Editeur : Rivages
Traductrice : Catherine RICHARD-MAS
Pour qui a lu Nous avions un rêve, Jake Lamar est un auteur dont il faut lire tous les romans. D’origine américaine, il a choisi de vivre en France et nous parle dans chacun de ses romans de son pays et de la vie des Noirs là-bas. Et quoi de mieux que d’évoquer le milieu du jazz pour en parler, comme il le fait ici.
1961, New York. Viper se retrouve chez Pannonica de Koenigswarter, dite Nica, une richissime baronne qui finance le milieu du jazz. Le jeu de la baronne consiste à demander aux gens qu’elle héberge d’écrire sur une feuille leur trois vœux les plus chers. Il reste quelques heures à Viper avant que la police ne vienne l’arrêter. Car cette nuit, Viper vient de tuer un homme, pour la troisième fois de sa vie.
Viper, c’est le surnom de Clyde Morton. En 1936, Clyde découvre une trompette dans le grenier de ses parents. Son oncle Wilson lui apprend à en jouer et le persuade qu’il deviendra un grand jazzman. Clyde décide de quitter Meachum, Alabama, pour rejoindre New-York, laissant derrière lui sa fiancée Bertha. Mais dès la première audition dans un club de Harlem, on lui fait comprendre qu’il n’a aucun avenir dans la musique.
Alors Clyde trouve un travail au Gentleman Jack’s Barbershop. Ne sachant pas couper les cheveux, il deviendra cireur de chaussures et balayeur. Un richissime client, Mr.O débarque dans la boutique et lui demande s’il sait se battre. Il emmène Clyde sur un ring de boxe et, à la surprise générale, Clyde étend son adversaire. A partir de ce jour, Clyde va devenir Viper, et garde du corps de Mr.O, propriétaire d’un club de jazz et trafiquant de Marijuana.

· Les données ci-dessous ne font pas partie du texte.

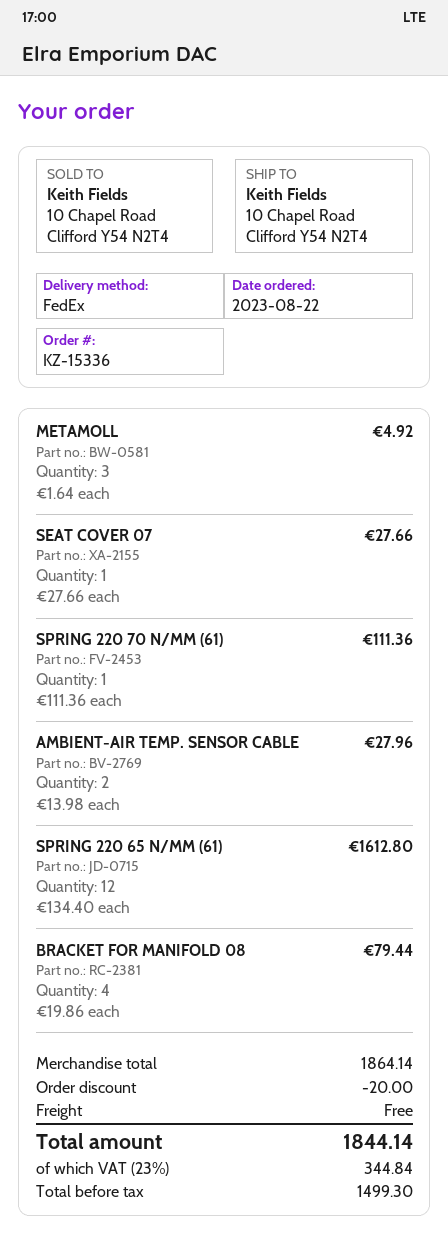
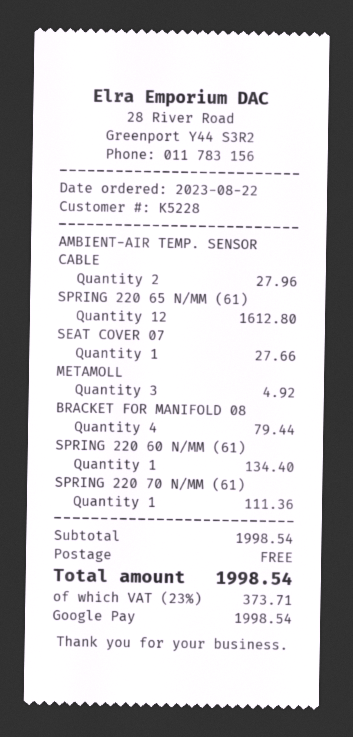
SPRING 220 60 N/MM (61): none -> 1 for 134.40
subtotal: 1864.14 -> 1998.54
discount: 20.00 -> none
tax: 23% = 344.84 -> 23% = 373.71
total: 1844.14 -> 1998.54

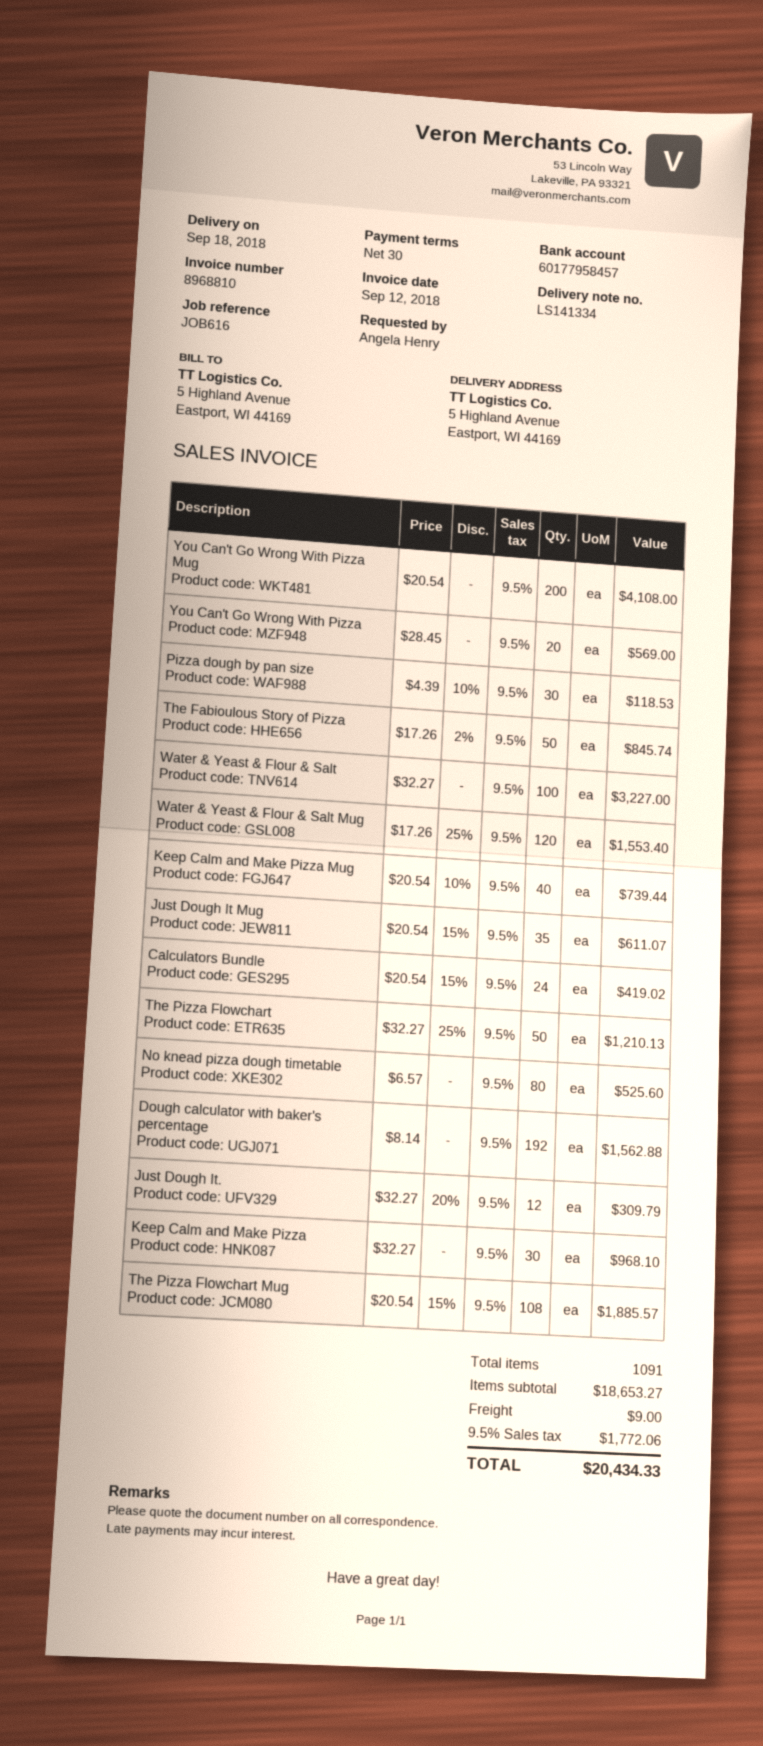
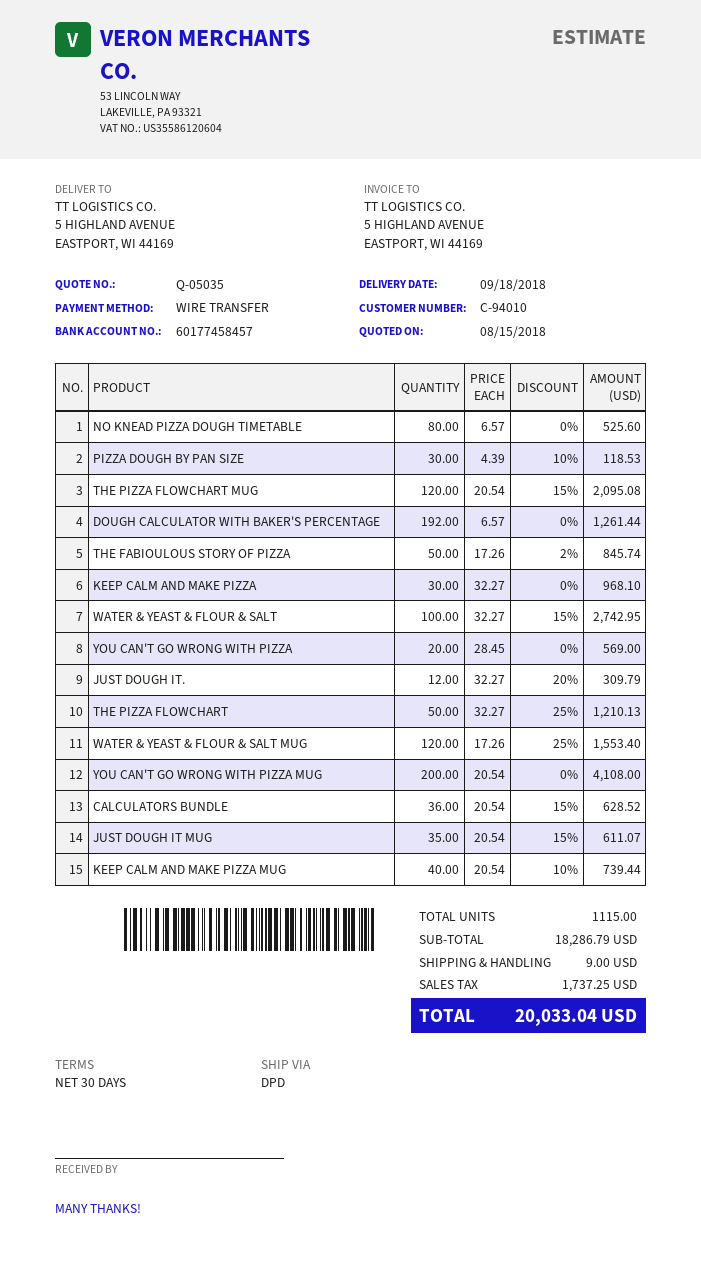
bank account: 60177958457 -> 60177458457
Water & Yeast & Flour & Salt: 100 x 32.27 = 3227.00 -> 100 x 32.27 - 15% = 2742.95
Calculators Bundle: 24 x 20.54 - 15% = 419.02 -> 36 x 20.54 - 15% = 628.52
Dough calculator with baker's percentage: 192 x 8.14 = 1562.88 -> 192 x 6.57 = 1261.44
The Pizza Flowchart Mug: 108 x 20.54 - 15% = 1885.57 -> 120 x 20.54 - 15% = 2095.08
total quantity: 1091 -> 1115
subtotal: 18653.27 -> 18286.79
tax: 1772.06 -> 1737.25
total: 20434.33 -> 20033.04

Ecrit comme un conte, comme une histoire orale (il faut dire qu’à l’origine, ce roman était une pièce radiophonique pour France Culture), on prend un énorme plaisir à s’assoir et écouter Jake Lamar nous narrer la vie de Viper, de son ascension jusqu’à sa chute. Il nous brosse un portrait de l’Amérique, avant et après la deuxième guerre mondiale et la « fameuse » échelle sociale des Etats-Unis. On en déduit à la lecture de ce roman, que pour les Noirs, leur seule possibilité de grimper dans la société réside dans le trafic de drogue, le reste de la société étant noyauté par les Blancs.
Viper’s Dream est avant tout une histoire d’amitié, de tolérance et de loyauté ; amitié envers ses proches, tolérance et accueil des étrangers et loyauté envers ce que l’on croit. Et Viper ne voudra jamais vendre de drogue dure. Viper rencontrera aussi l’amour avec le formidable personnage de femme fatale Yolanda. Tous les codes sont bien présents et c’est bien la façon de raconter cette histoire qui retient l’attention.
Car il y a dans ce roman un rythme lancinant, une mélodie avec des variations de rythme, des improvisations. On ressent le brouhaha de Harlem, et on entend les instruments, parfois du piano, souvent de la trompette. Cet hommage au Jazz se couple à un thème fort sur le poids du passé et les regrets qui se transforment en remords qui me parle. Pour moi, ce roman rejoint ma pile de romans cultes.
Un grand merci à Petite Souris, il saura pourquoi.